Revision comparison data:
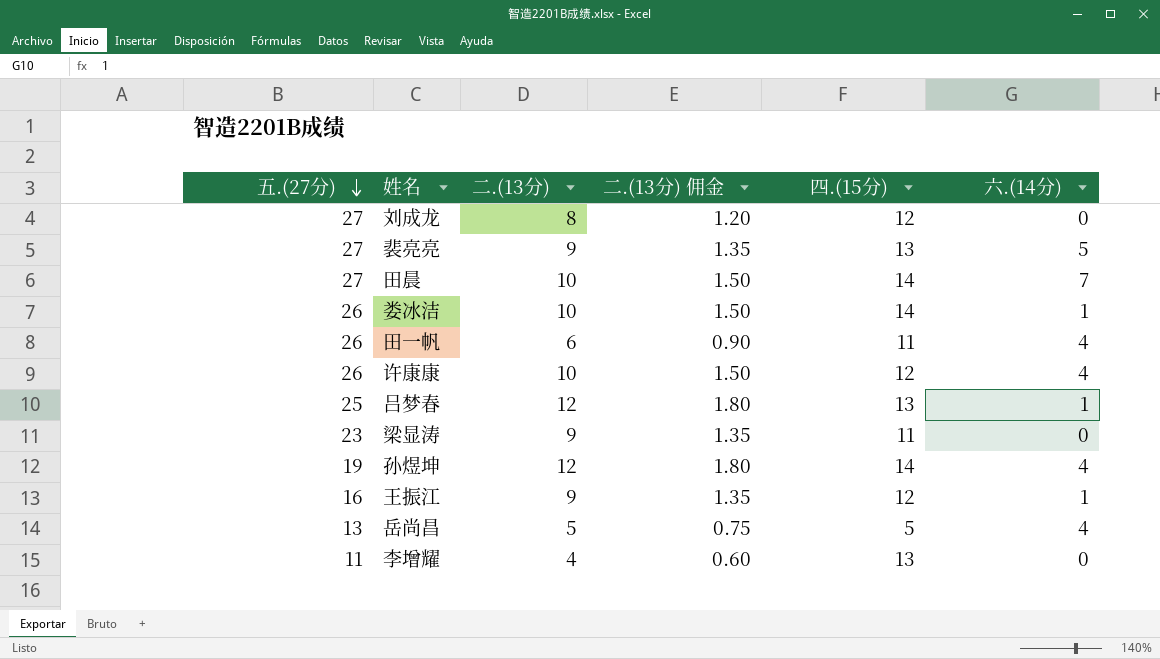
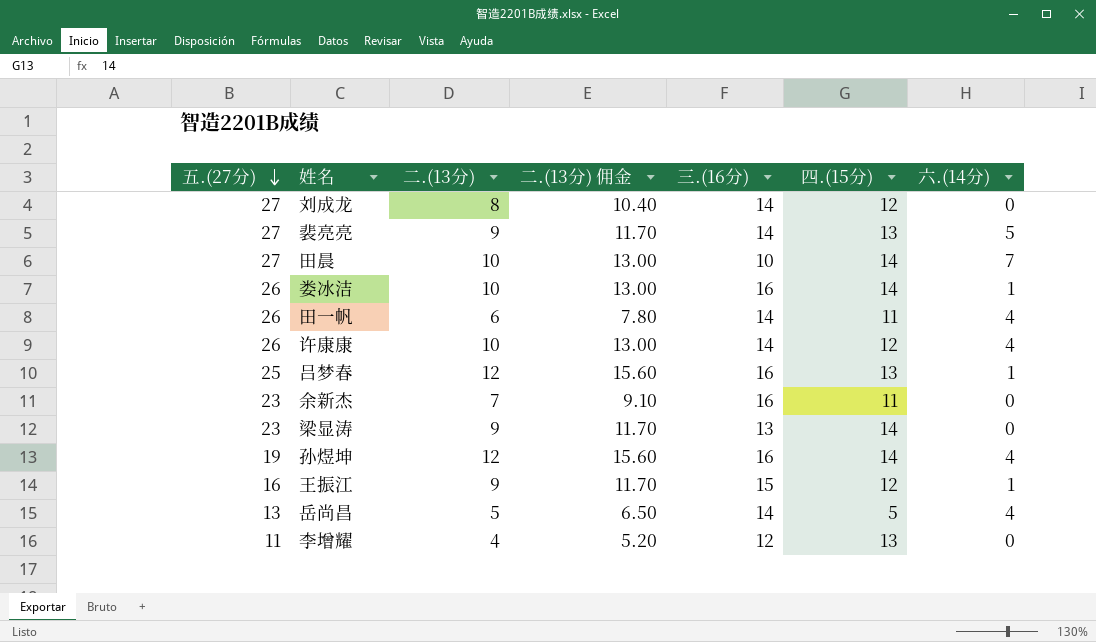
column 二.(13分) 佣金 | formula: [二.(13分)] * 0.15 -> [二.(13分)] * 1.3
column 三.(16分) | position: none -> 5
row 余新杰: none -> 23 | 7 | 9.10 | 16 | 11 | 0
梁显涛 | 四.(15分): 11 -> 14

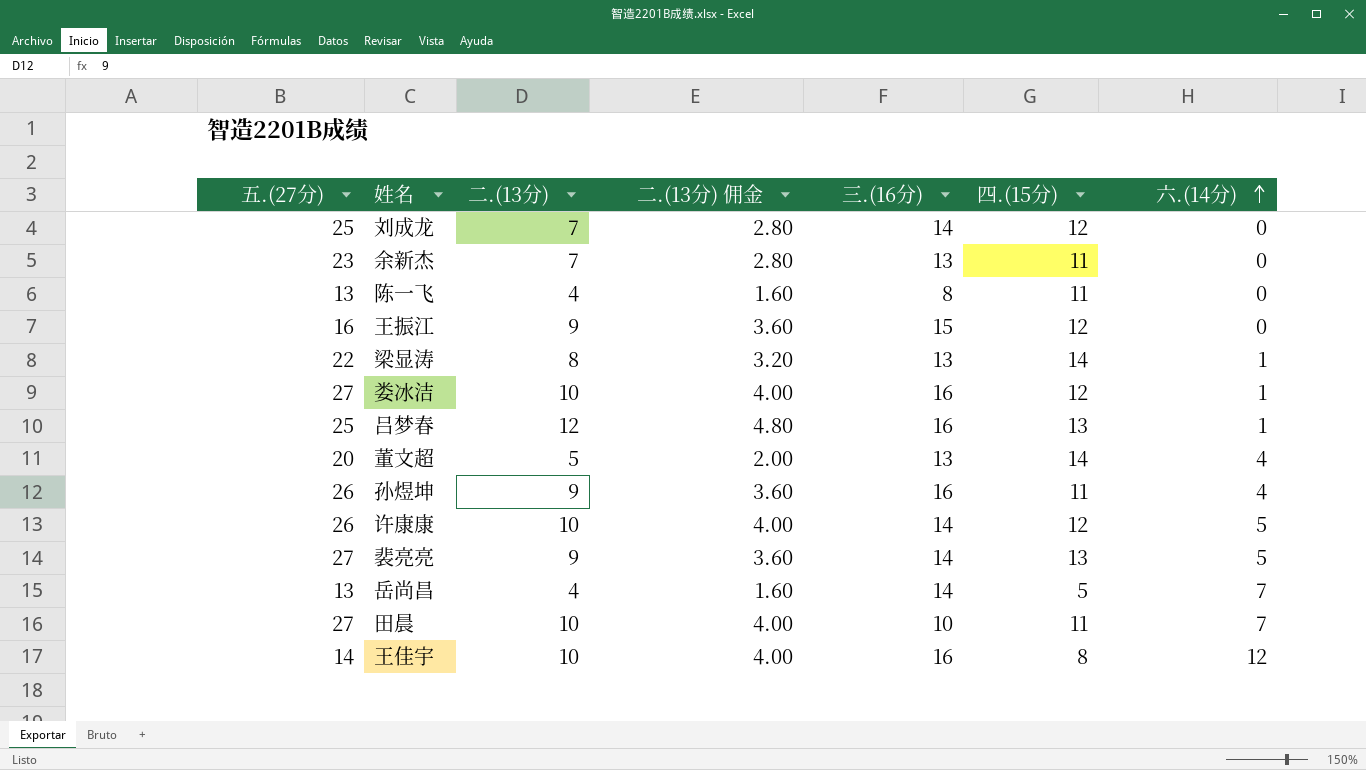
row order: 五.(27分) descending -> 六.(14分) ascending
column 二.(13分) 佣金 | formula: [二.(13分)] * 1.3 -> [二.(13分)] * 0.4
row 田一帆: 26 | 6 | 7.80 | 14 | 11 | 4 -> none
row 李增耀: 11 | 4 | 5.20 | 12 | 13 | 0 -> none
刘成龙 | 五.(27分): 27 -> 25
刘成龙 | 二.(13分): 8 -> 7
余新杰 | 三.(16分): 16 -> 13
row 陈一飞: none -> 13 | 4 | 1.60 | 8 | 11 | 0
王振江 | 六.(14分): 1 -> 0
梁显涛 | 五.(27分): 23 -> 22
梁显涛 | 二.(13分): 9 -> 8
梁显涛 | 六.(14分): 0 -> 1
娄冰洁 | 五.(27分): 26 -> 27
娄冰洁 | 四.(15分): 14 -> 12
row 董文超: none -> 20 | 5 | 2.00 | 13 | 14 | 4
孙煜坤 | 五.(27分): 19 -> 26
孙煜坤 | 二.(13分): 12 -> 9
孙煜坤 | 四.(15分): 14 -> 11
许康康 | 六.(14分): 4 -> 5
岳尚昌 | 二.(13分): 5 -> 4
岳尚昌 | 六.(14分): 4 -> 7
田晨 | 四.(15分): 14 -> 11
row 王佳宇: none -> 14 | 10 | 4.00 | 16 | 8 | 12

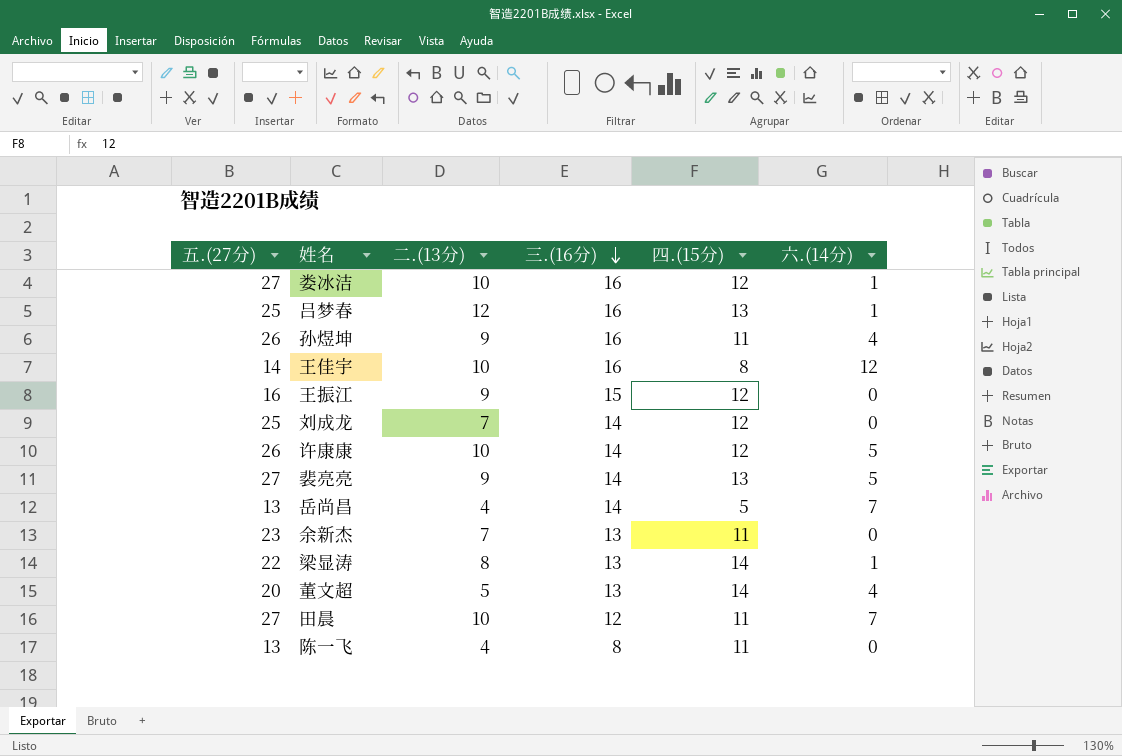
row order: 六.(14分) ascending -> 三.(16分) descending
column 二.(13分) 佣金 | formula: [二.(13分)] * 0.4 -> none
田晨 | 三.(16分): 10 -> 12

Work order =>
Each line from the one holding "许康康 | 六.(14分): 4 -> 5" down to the end of the records is to be reproduced unaltered, and the pictures are to be omitted.

Answer to this problem =>
许康康 | 六.(14分): 4 -> 5
岳尚昌 | 二.(13分): 5 -> 4
岳尚昌 | 六.(14分): 4 -> 7
田晨 | 四.(15分): 14 -> 11
row 王佳宇: none -> 14 | 10 | 4.00 | 16 | 8 | 12

row order: 六.(14分) ascending -> 三.(16分) descending
column 二.(13分) 佣金 | formula: [二.(13分)] * 0.4 -> none
田晨 | 三.(16分): 10 -> 12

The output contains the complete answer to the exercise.